If you visit the website, find what you see potentially useful and wish to know more, contact me through the Comments form at the H2Oexplore homepage.

Remote sensing for fossils

With the growing diversity of data from those parts of the electromagnetic spectrum that pass freely though Earth’s atmosphere, mainly acquired from orbit, an increasing number of attributes of the surface can be mapped remotely. The initial impetus to launch remote sensing satellites in the 1960’s and early 70’s had two strands: to monitor weather conditions and assess vegetation cover with the early metsats, such as TIROS-1, and the first Landsat platform that exploited green plants’ propensity for absorbing visible and largely reflecting near-infrared (NIR) radiation. With the incorporation in the Advanced Spaceborne Thermal Emission and Reflection Radiometer (ASTER) instruments of wavelength regions in which minerals show spectral diversity, in the reflected short-wave infrared (SWIR) and emitted thermal infrared (TIR), remote sensing became a viable and useful tool for geologists. It figures strongly in lithological mapping and also in the detection of minerals related to various kinds of alteration associated with metal mineralisation and the migration of hydrocarbon-related fluids. The more wavebands with narrower coverage of radiation wavelengths, the more likely are the subtle differences in mineral spectra able to be detected and mapped. Yet, apart from one experimental system (Hyperion aboard NASA’s EO-1 orbital platform) our home planet is not as well served by such hyperspectral systems as is Mars, blessed by two which have fuelled the on-going search for past habitable zones on the Red Planet.

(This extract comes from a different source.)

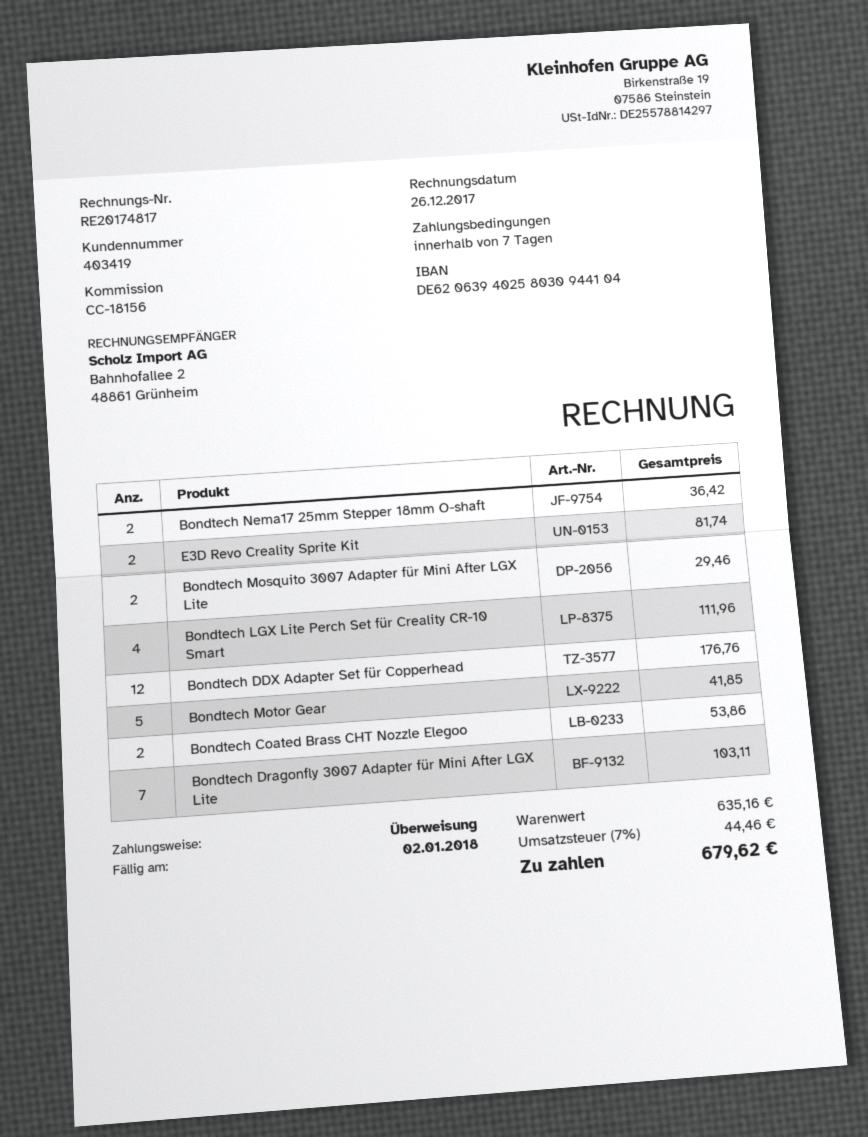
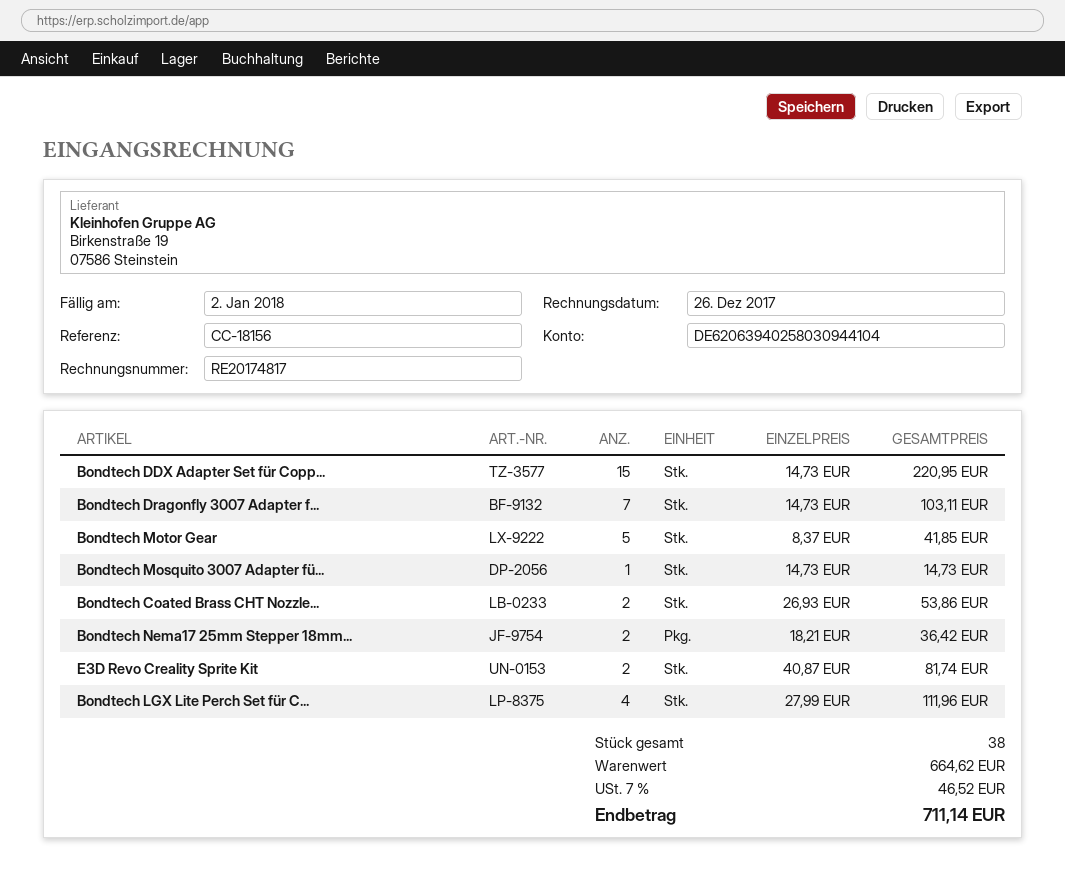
Bondtech Mosquito 3007 Adapter für Mini After LGX Lite: 2 for 29.46 -> 1 for 14.73
Bondtech DDX Adapter Set für Copperhead: 12 for 176.76 -> 15 for 220.95
subtotal: 635.16 -> 664.62
tax: 7% = 44.46 -> 7% = 46.52
total: 679.62 -> 711.14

The May 2014 issue of Scientific American includes an article on remote sensing that follows what to many might seem an odd direction: how to increase the chance of finding rich fossil deposits (Anemone, R.L. & Emerson, C.W. 2014. Fossil GPS. Scientific American, v. 310(5), p. 34-39). Apart from targeting a particular stratigraphic unit on a geological map, palaeontological collection has generally been a hit-or-miss affair depending on persistence and a keen eye, with quite a lot of luck. Once a productive locality turns up, such as the Cambrian Burgess shale, the dinosaur-rich Cretaceous sandstone of the Red Deer River badlands of southern Alberta in Canada and the hominin sites of Ethiopia’s Afar Depression, palaeontologists often look no further until its potential is exhausted. Robert Anemone and Charles Emerson felt, as may palaeobiologists do, that one fossil ‘hotspot’ is simply not enough, yet balked at the physical effort, time and frustration needed to find more by trekking through their area of interest, the vast Tertiary sedimentary basins of Wyoming, USA. They decided to try an easier tack: using the few known fossil localities as digital ‘training areas’ for a software interrogation of Landsat Enhanced Thematic Mapper data in the hope that fossiliferous spots might be subtly different in their optical properties from those that were barren.

Satellite image of the Wyoming Basin, Wyoming,...
Satellite image of the Wyoming Basin, USA. credit: Wikipedia)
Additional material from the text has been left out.